Wie lange hat der Einsatz insgesamt gedauert? 

Ca. eineinhalb Stunden.

 

Hat die Koordination gut funktioniert?

Die Zusammenarbeit mit der Polizei und der Feuerwehr hat gut funktioniert. Aber auch was uns als Rotes Kreuz angeht: So einen Einsatz schafft man auch nur, wenn man gute Leute hat – alleine schafft man das nicht. Ich hatte genug Personal in kürzester Zeit – es ist sehr ruhig und fast reibungslos abgelaufen. Die Gegebenheiten, die Lage – was ist, wenn der Bus im Graben liegt? Dann ist sofort alles anders. So hat die Bergung nicht lange gedauert. Wenn der Unfall an einem anderen Ort passiert, dauert es länger, bis wir dort sein können. Kein Unfall ist gleich und bei keinem Unfall kann man gleich arbeiten.

 

Warst du schon oft bei solchen Großeinsätzen dabei?

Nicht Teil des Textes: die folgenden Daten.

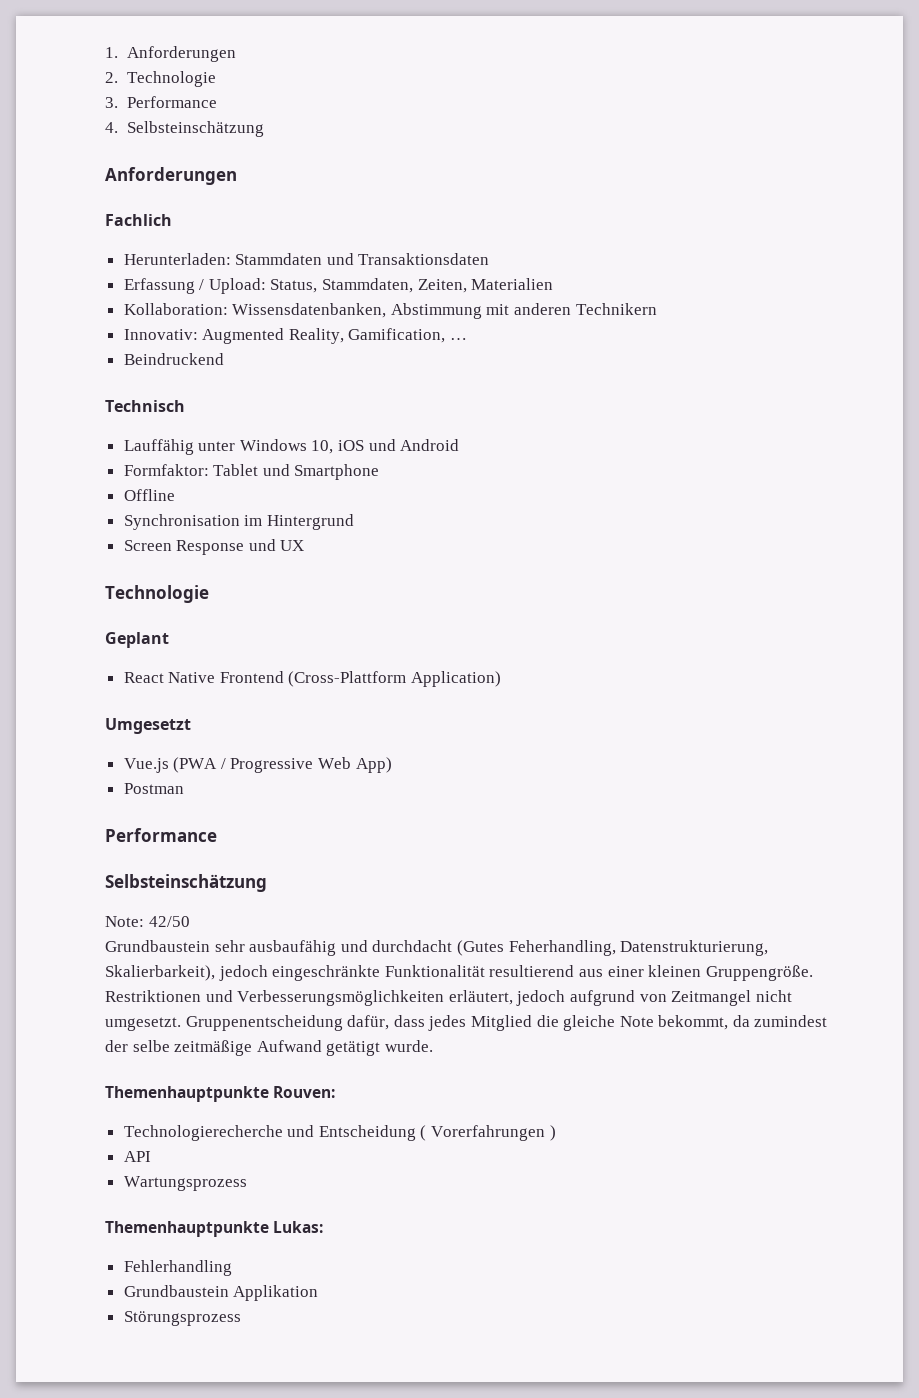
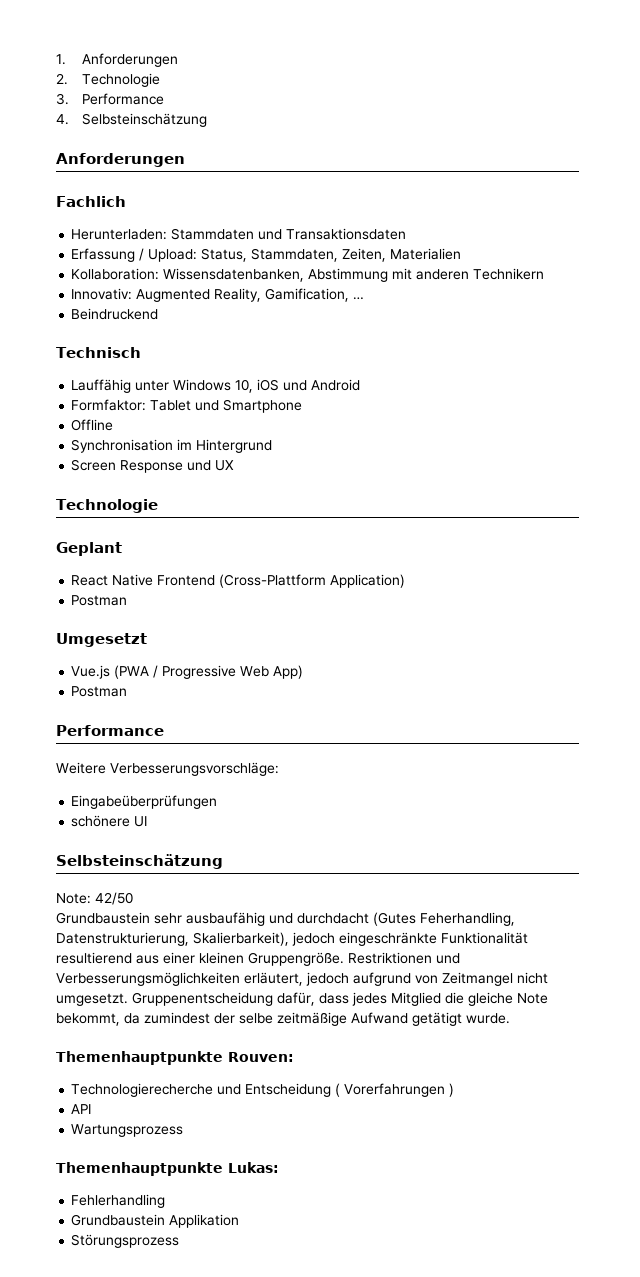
(502, 679) none -> [71,595,128,606] // Postman
(217, 835) none -> [56,762,279,776] [71,795,218,809] [71,815,148,827] // Weitere Verbesserungsvorschläge: // Eingabeüberprüfungen // schönere UI

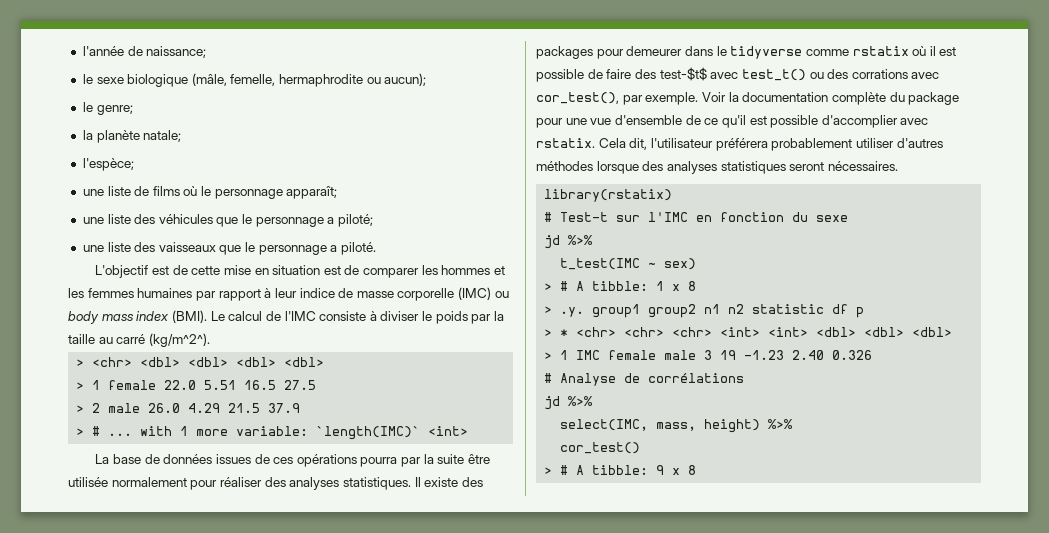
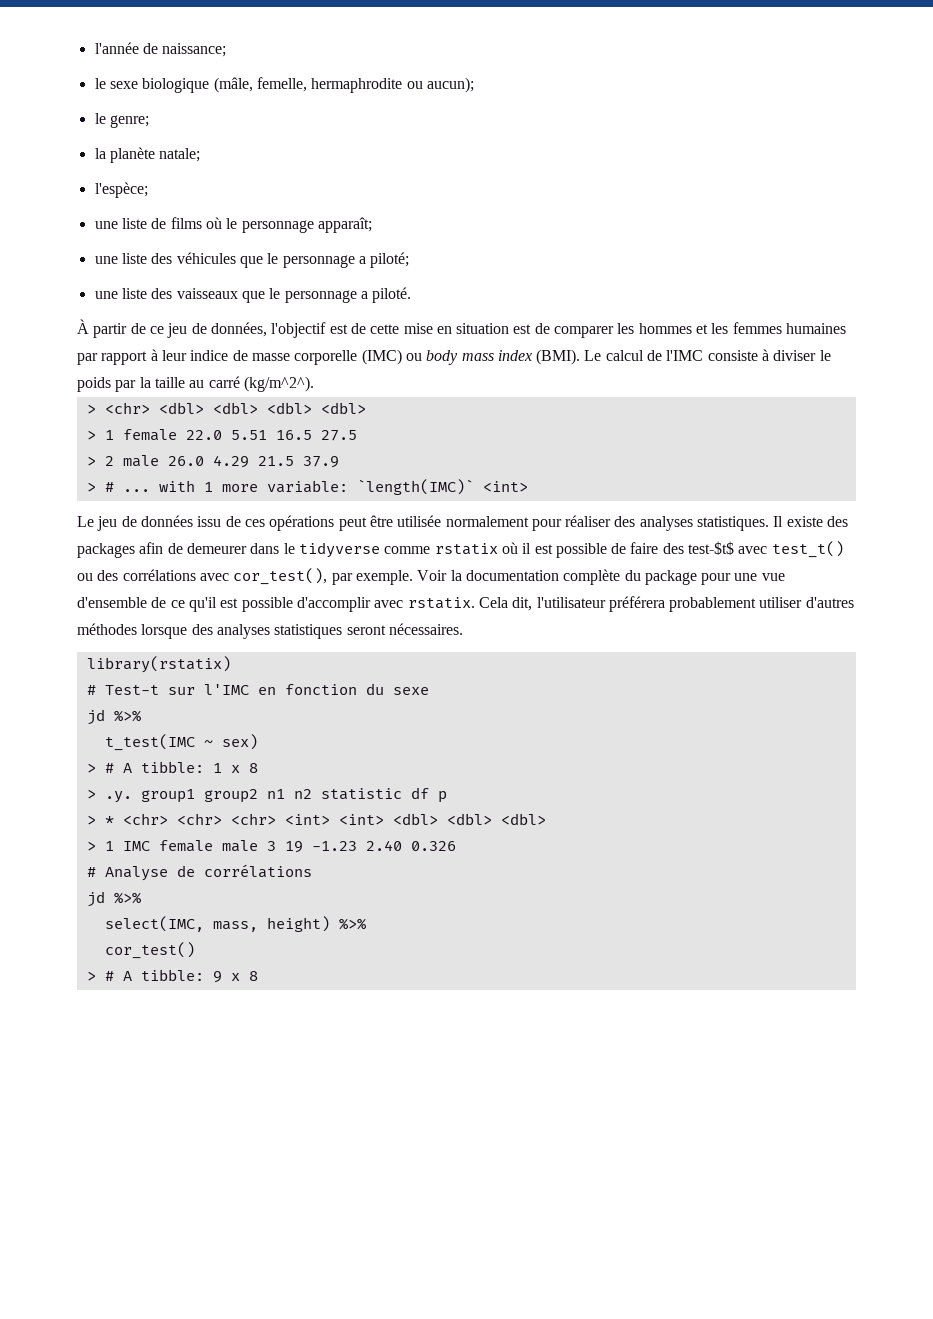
[95,265,149,278] L'objectif -> [77,319,327,338] À partir de ce jeu de données, l'objectif
[95,454,141,464] La base -> [77,516,118,531] Le jeu
[215,454,251,464] issues -> [197,516,222,527] issu
[360,454,465,467] pourra par la suite -> [338,517,367,531] peut
[596,49,624,59] pour -> [139,542,183,554] afin de
[851,69,908,79] corrations -> [122,569,196,581] corrélations
[821,115,898,128] d'accomplier -> [296,597,371,612] d'accomplir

Ich bin bald seit 30 Jahren beim Roten Kreuz – es gab schon einige Großeinsätze, aber nicht viele. Ich schätze, dass ich bei fünf oder sechs im Einsatz war.

 

Wie verarbeitest du das?

So ein Einsatz ist auch für mich nichts Alltägliches. Ich rede dann am nächsten Tag meistens mit meinem Kollegen, der selbst in seiner Freizeit Rettungssanitäter am Notarzthubschrauber ist, darüber. Jeder verkraftet sowas nicht.